## [WHAT THIS TASK INVOLVES]
Locate, in the data below, the line that contains "(134, 486) none" and the line that contains "(586, 531) none"; reproduce exactly those two lines and every line between them, nothing more.

## [DATASET CONTENT]

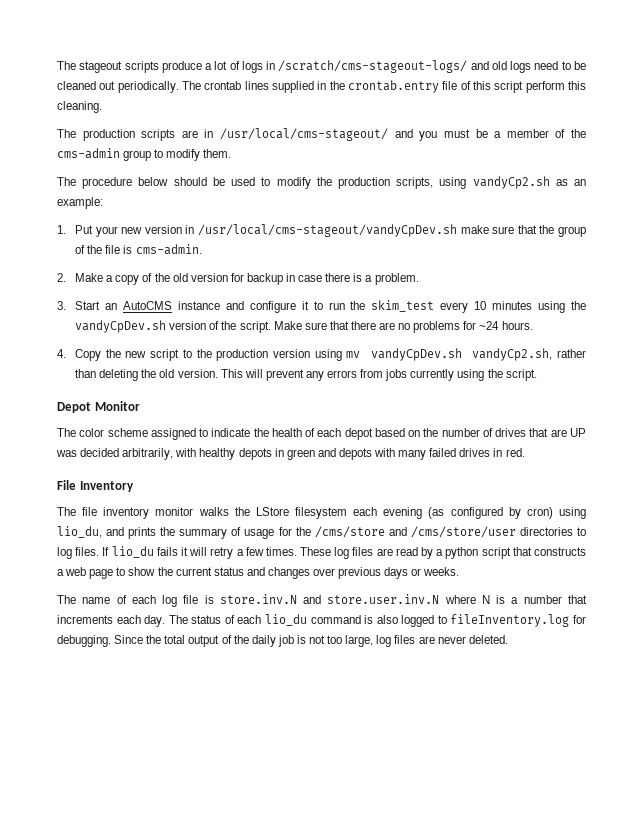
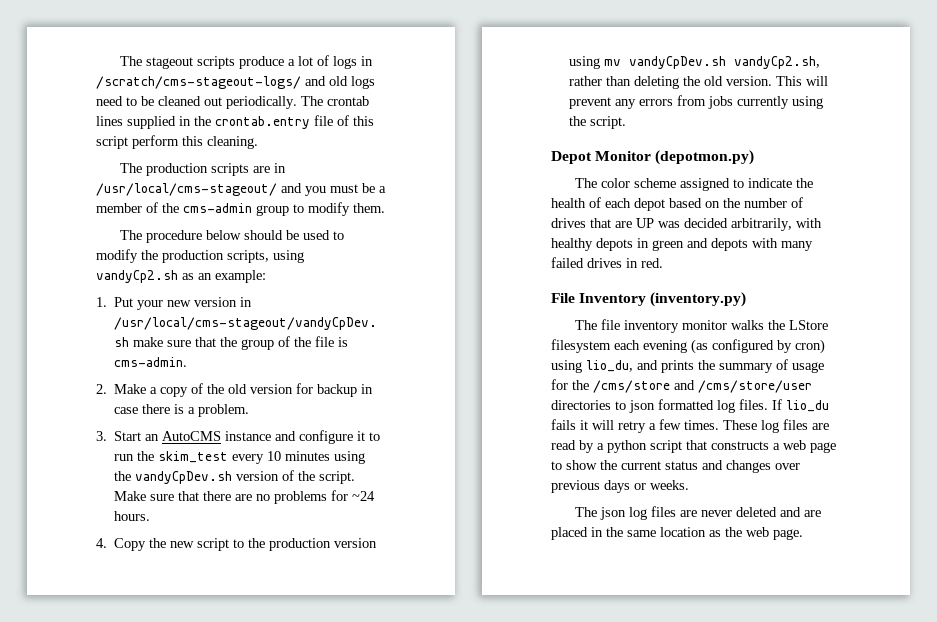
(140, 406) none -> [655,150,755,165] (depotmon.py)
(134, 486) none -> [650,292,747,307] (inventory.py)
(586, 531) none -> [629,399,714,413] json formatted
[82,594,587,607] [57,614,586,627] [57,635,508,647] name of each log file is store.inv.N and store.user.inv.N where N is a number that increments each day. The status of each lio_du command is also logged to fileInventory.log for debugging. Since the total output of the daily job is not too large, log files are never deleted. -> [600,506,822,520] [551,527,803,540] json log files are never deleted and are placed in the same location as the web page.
--
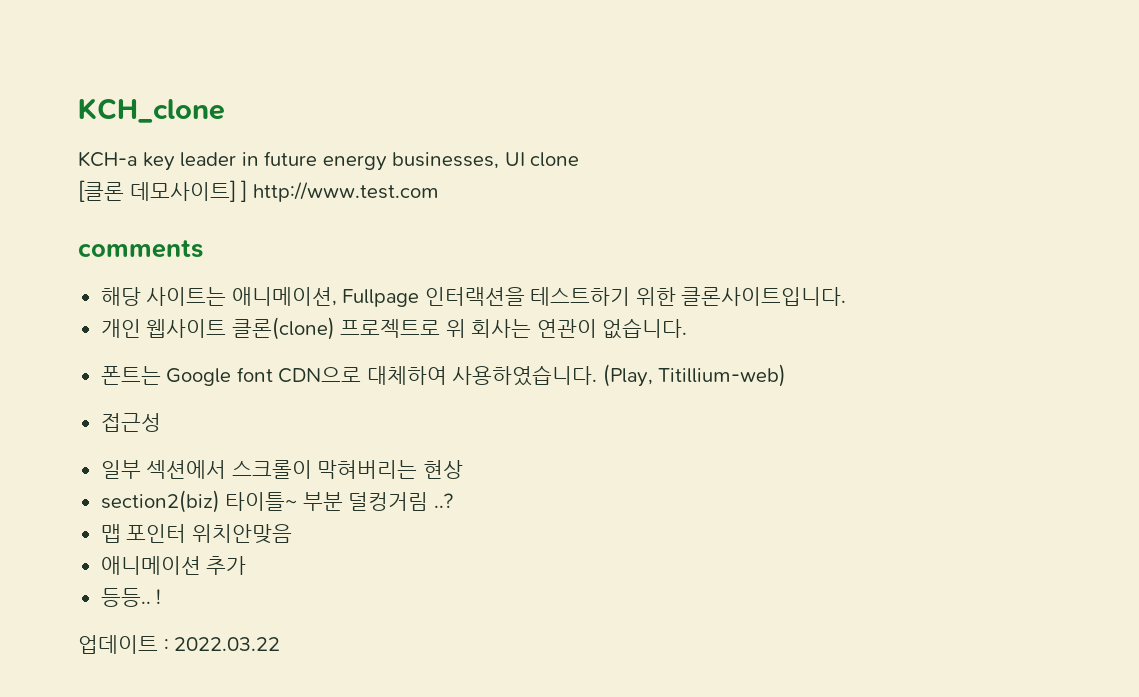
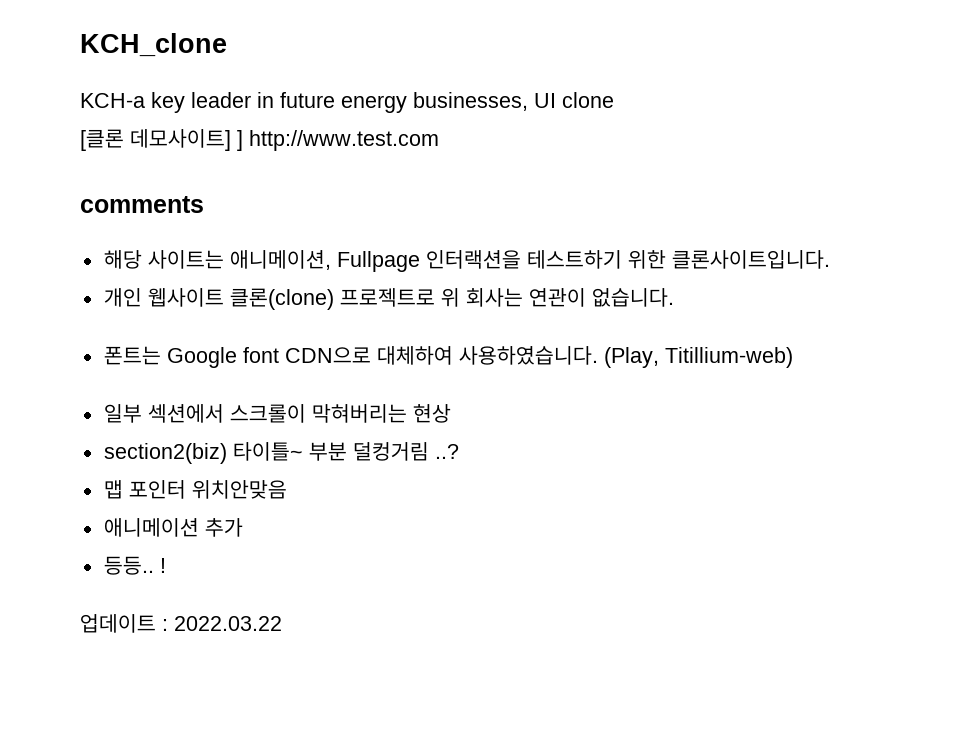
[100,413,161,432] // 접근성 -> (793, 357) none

## [TASK OUTPUT]
(134, 486) none -> [650,292,747,307] (inventory.py)
(586, 531) none -> [629,399,714,413] json formatted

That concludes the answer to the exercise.